The quenching mechanism of the NBDs in the presence of Fe3+ was discussed based on the UV-Vis absorption spectra and fluorescence lifetime of the NBDs. From the UV-Vis absorption spectra shown in Additional file 1: Figure S8, there is no change of the absorption peaks at 270 nm and 340 nm with the introduction of Fe3+, indicating that the Fe3+ does not influence the structure of the NBDs [41]. Apart from the UV-Vis absorption spectrum, the effect of Fe3+ on the lifetime of the NBD was also studied.

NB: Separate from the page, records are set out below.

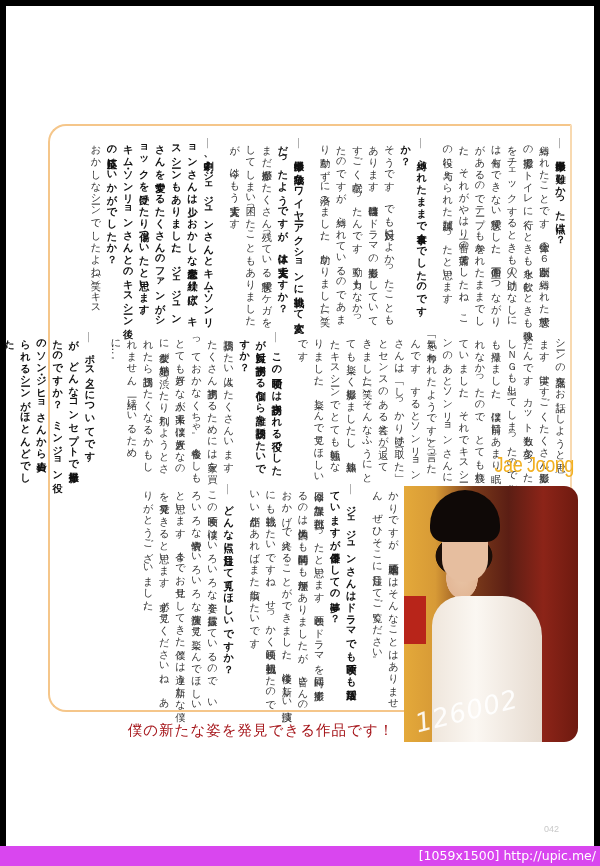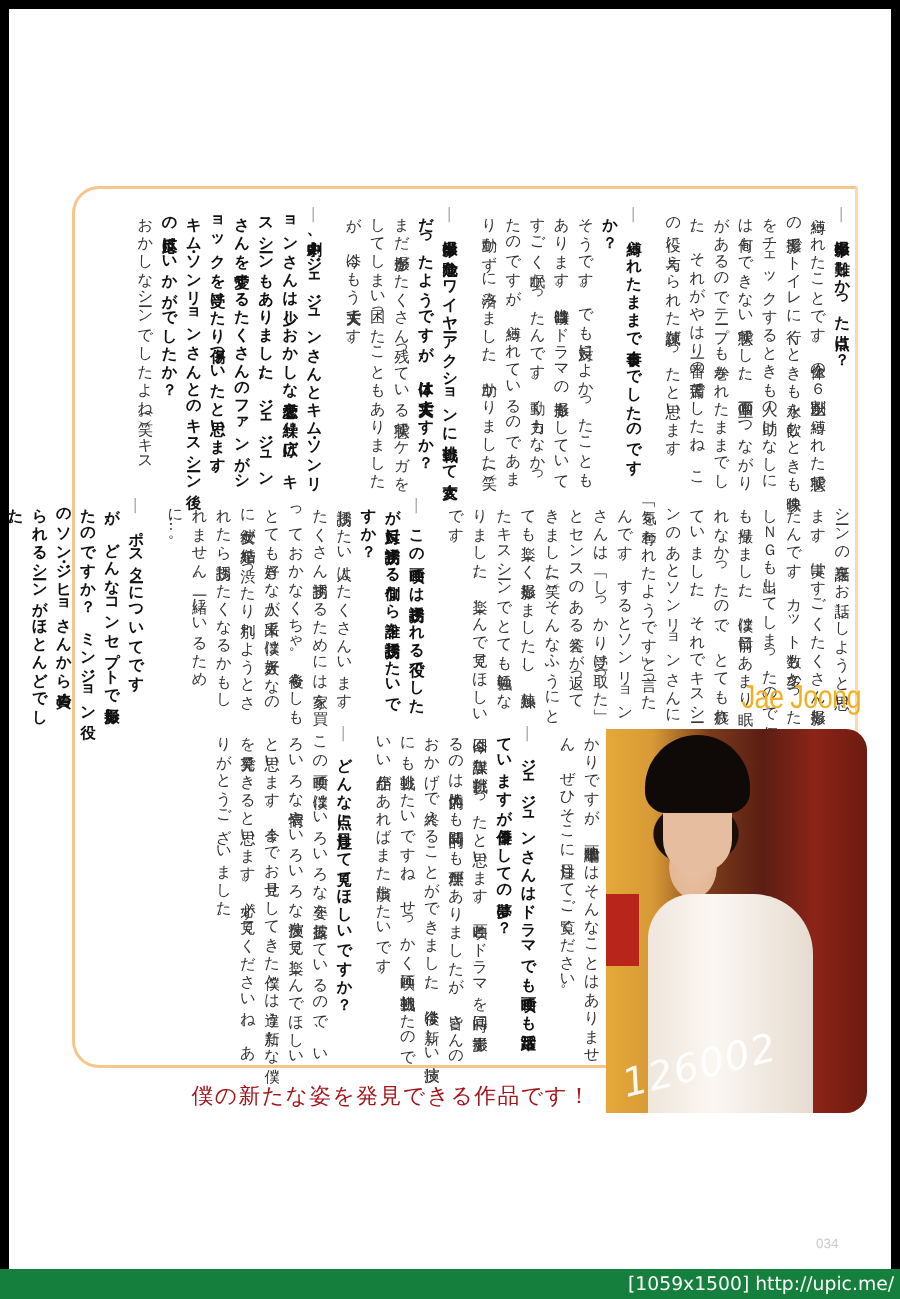--- a/index.html
+++ b/index.html
@@ -134,7 +134,7 @@
   </div>
 
   <div class="headline">僕の新たな姿を発見できる作品です！</div>
-  <div class="page-number">034</div>
+  <div class="page-number">042</div>
 </div>
 
 <div class="footer-bar">

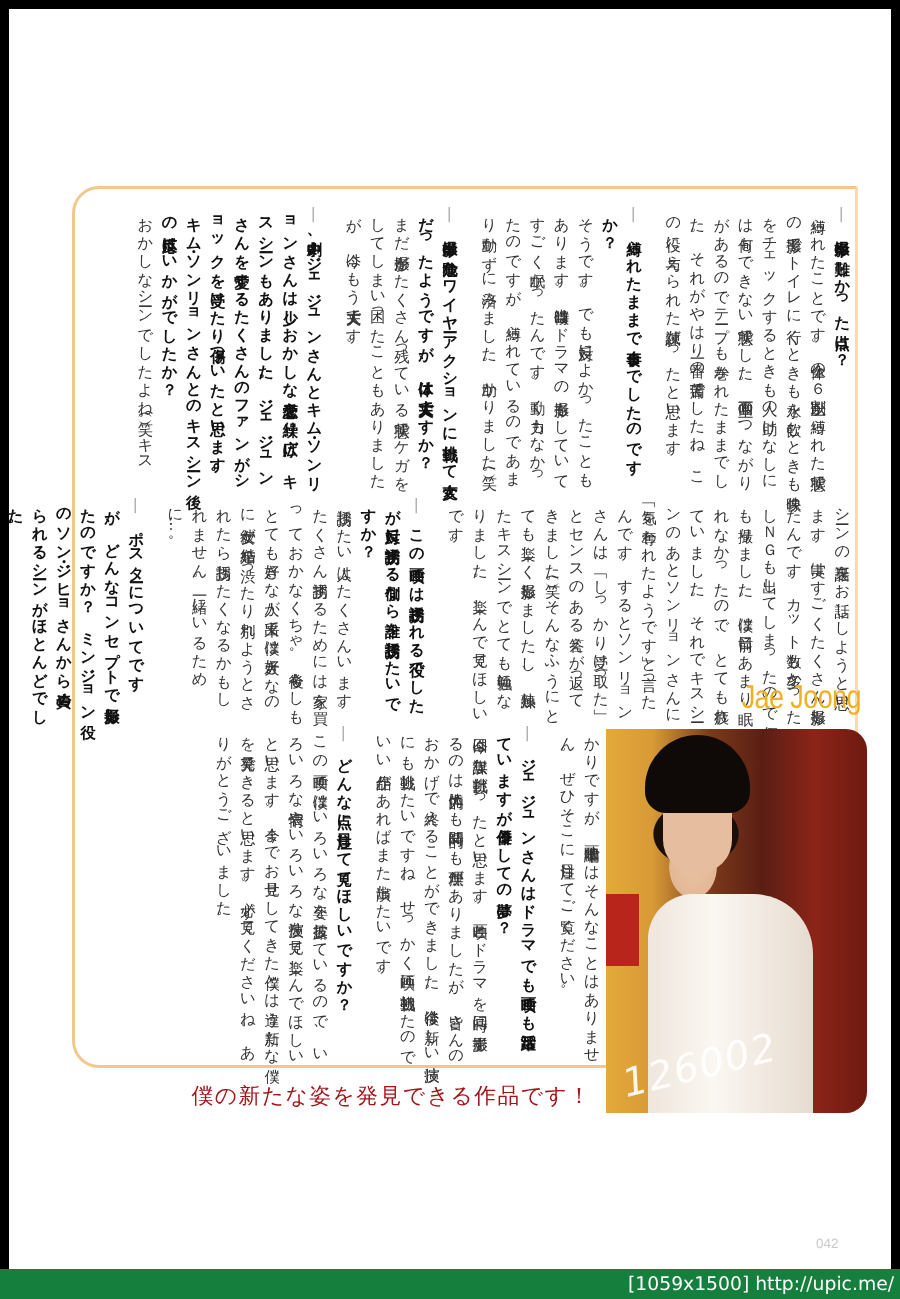--- a/index.html
+++ b/index.html
@@ -78,7 +78,7 @@
     font-family: "Liberation Sans", sans-serif;
   }
   .footer-bar {
-    position: absolute; left: 0; top: 846px; width: 600px; height: 20px; background: #15803d;
+    position: absolute; left: 0; top: 846px; width: 600px; height: 20px; background: #d946ef;
   }
   .footer-text {
     position: absolute; right: 4px; top: 2px; color: #fff; font-size: 12.5px;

In Fig. 6a, the fluorescence lifetime becomes shorter after the addition of Fe3+, which may involve partial electron transfer of the NBDs to the d orbital of Fe3+, thus decrease the radiative recombination of the NBDs [42]. The fluorescence quenching mechanism of the NBDs caused by Fe3+ is shown in Fig. 6b. The sensitive fluorescence quenching effect of the NBDs in the presence of Fe3+ may originate from the strong interaction between Fe3+ and the surface groups of the NBDs. Fe3+ has a stronger binding affinity and faster chelating kinetics with amino and carboxylic groups on the surfaces of NBDs. The special coordination between the Fe3+ ions and the phenolic hydroxyl/amine groups of NBDs has been widely used for the detection of Fe3+ ions or colored reactions in traditional organic chemistry [43, 44]. In addition, the redox potentials of Fe3+/Fe2+ (Ф = 0.77) are located between the lowest unoccupied molecular orbital (LUMO) and highest occupied molecular orbital (HOMO) of the NBDs, causing photo-induced electron transfer from LUMO to the complex states of Fe3+ [45]. These results demonstrate that the NBDs are highly sensitive to Fe3+ over the other metal ions.

Fig. 6
figure 6

a Fluorescence decay traces of the NCDs in the absence and presence of Fe3+ under excitation at 370 nm and emission at 445 nm. b Schematic illustration for the possible fluorescence quenching mechanism of the NBDs in the presence of Fe3+ ions

Conclusion

In summary, luminescent NBDs have been prepared from soybean via a heating-free UES approach. The NBDs show bright blue fluorescence with PL QY of 16.7%, and benefiting from the edible biomass and heating-free synthesis process, the cell viability still keeps 100% even if the concentration of the NBDs reaches 800 μg/ml. In addition, the fluorescence of the NBDs exhibits specific sensitivity to Fe3+, and the LOD can reach 2.9 μM. The low toxicity and high detection limit indicate that the NBDs are expected to find potential applications in biological and environmental systems.